* Problem to solve: Lines to return, exactly: from the line with "[85,420,149,428] [85,437,121,445] //" to the line with "[205,430,411,447] pas de" in the entries below, both included.
┄┄┄┄┄┄┄┄┄┄┄┄┄┄┄┄┄┄┄┄
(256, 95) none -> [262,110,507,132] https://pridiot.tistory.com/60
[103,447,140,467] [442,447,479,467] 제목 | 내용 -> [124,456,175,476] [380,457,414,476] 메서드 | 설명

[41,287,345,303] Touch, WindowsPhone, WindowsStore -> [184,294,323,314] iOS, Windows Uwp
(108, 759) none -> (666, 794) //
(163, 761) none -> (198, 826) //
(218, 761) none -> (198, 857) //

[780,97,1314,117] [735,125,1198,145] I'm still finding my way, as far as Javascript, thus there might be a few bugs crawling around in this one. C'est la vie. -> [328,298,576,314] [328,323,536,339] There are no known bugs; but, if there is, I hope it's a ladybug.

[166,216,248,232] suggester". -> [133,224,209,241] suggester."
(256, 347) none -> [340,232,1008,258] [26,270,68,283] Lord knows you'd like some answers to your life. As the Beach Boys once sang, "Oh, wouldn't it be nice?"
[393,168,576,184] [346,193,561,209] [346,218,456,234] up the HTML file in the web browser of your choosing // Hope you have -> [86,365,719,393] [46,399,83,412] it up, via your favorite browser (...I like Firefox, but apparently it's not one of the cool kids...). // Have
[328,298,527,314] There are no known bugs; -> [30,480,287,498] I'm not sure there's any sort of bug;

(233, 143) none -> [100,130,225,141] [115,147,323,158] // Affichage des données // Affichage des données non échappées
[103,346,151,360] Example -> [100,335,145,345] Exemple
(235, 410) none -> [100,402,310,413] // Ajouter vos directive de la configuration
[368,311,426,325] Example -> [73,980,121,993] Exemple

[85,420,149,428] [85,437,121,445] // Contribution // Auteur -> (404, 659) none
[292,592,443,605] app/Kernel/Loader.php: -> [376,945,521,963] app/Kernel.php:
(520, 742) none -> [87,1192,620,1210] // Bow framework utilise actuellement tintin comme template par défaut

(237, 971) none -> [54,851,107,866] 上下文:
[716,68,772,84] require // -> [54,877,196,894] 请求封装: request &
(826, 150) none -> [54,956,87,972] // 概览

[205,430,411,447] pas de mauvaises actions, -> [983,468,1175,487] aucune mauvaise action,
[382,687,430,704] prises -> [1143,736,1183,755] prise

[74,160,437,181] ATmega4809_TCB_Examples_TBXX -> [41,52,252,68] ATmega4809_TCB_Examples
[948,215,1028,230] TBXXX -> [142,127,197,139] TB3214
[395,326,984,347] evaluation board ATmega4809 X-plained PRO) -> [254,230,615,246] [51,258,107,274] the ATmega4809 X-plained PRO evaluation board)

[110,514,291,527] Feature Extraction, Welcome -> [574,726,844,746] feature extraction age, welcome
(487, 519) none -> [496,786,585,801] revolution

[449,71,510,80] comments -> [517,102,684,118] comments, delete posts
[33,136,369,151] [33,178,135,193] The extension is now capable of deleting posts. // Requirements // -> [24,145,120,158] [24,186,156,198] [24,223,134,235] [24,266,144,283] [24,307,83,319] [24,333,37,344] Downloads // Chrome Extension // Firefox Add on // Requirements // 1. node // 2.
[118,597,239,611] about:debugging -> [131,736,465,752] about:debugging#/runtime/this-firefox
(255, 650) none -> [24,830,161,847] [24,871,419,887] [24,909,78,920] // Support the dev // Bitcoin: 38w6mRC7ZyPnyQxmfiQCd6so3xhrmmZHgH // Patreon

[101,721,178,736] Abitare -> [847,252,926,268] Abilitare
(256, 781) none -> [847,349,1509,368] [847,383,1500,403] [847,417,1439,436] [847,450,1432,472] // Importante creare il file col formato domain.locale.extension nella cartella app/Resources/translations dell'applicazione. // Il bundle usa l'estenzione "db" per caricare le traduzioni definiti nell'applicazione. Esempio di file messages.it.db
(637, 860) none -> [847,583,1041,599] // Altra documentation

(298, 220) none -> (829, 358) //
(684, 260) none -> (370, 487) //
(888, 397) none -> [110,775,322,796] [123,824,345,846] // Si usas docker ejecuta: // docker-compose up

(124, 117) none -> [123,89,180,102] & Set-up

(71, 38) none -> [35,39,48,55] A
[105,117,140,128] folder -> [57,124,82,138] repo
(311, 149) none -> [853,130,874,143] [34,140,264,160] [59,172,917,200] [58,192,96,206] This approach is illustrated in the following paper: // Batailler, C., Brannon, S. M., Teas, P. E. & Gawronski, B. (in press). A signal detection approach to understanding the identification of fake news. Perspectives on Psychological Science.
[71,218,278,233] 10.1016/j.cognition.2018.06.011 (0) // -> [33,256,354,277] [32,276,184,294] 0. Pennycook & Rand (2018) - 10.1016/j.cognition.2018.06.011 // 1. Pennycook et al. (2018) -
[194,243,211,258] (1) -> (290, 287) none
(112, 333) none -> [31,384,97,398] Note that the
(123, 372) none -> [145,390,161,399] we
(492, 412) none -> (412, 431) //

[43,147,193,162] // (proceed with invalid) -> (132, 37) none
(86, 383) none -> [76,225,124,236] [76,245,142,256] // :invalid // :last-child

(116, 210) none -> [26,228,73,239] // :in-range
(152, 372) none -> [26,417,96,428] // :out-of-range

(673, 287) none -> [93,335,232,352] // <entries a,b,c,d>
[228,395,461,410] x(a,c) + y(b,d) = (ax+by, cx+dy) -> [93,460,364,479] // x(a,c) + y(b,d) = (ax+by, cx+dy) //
┄┄┄┄┄┄┄┄┄┄┄┄┄┄┄┄┄┄┄┄
* Response to the task:
[85,420,149,428] [85,437,121,445] // Contribution // Auteur -> (404, 659) none
[292,592,443,605] app/Kernel/Loader.php: -> [376,945,521,963] app/Kernel.php:
(520, 742) none -> [87,1192,620,1210] // Bow framework utilise actuellement tintin comme template par défaut

(237, 971) none -> [54,851,107,866] 上下文:
[716,68,772,84] require // -> [54,877,196,894] 请求封装: request &
(826, 150) none -> [54,956,87,972] // 概览

[205,430,411,447] pas de mauvaises actions, -> [983,468,1175,487] aucune mauvaise action,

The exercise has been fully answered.